Cellulose/polymer/silica composite cotton fiber based on a hyperbranch-mesostructure system as versatile adsorbent for water treatment.

The present study describes the preparation of a hybrid cellulose-based adsorbent (HM-cotton) containing a dot-plane composite adsorption system. The dot-plane adsorption structure is formed by the plane of hyperbranched polymer (HBP) layer distributed by the functional mesoporous nanoparticle (CA-MSN) dots, fabricating hyperbranch-mesostructure system via self-assembly. The resultant adsorbent HM-cotton was characterized, and the adsorption mechanism for dyes and metal ions was also discussed in detail.
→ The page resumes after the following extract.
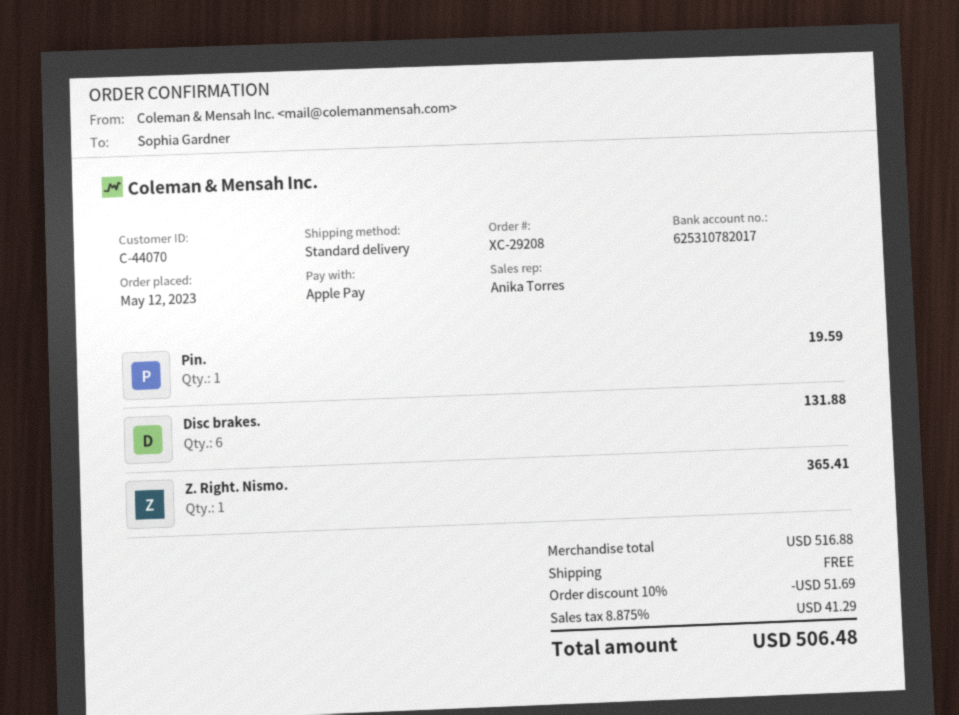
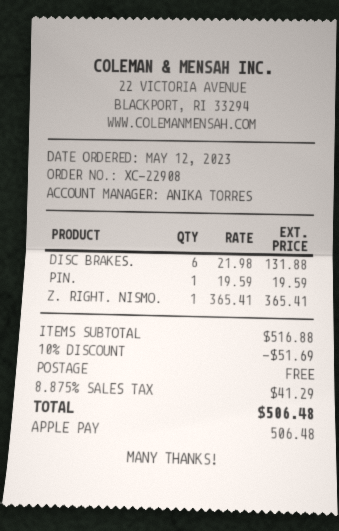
order number: XC-29208 -> XC-22908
The results show that the adsorption data is fitted to Pseudo-second-order kinetic model and Langmuir isotherm model, and owing to the dot-plane system possessing functional mesostructure of CA-MSNs with large surface area and substantial adsorption sites from HBP macromolecules, HM-cotton exhibits versatile, highly-efficiency and sustainable adsorption properties for dyes such as CR and MB, and metal ions such as Fe3+ and Cu2+ from aqueous media. The saturated adsorption capacities are 243.7, 165.4, 143.8 and 119.1mg/g for CR, MB, Fe3+ and Cu2+, respectively.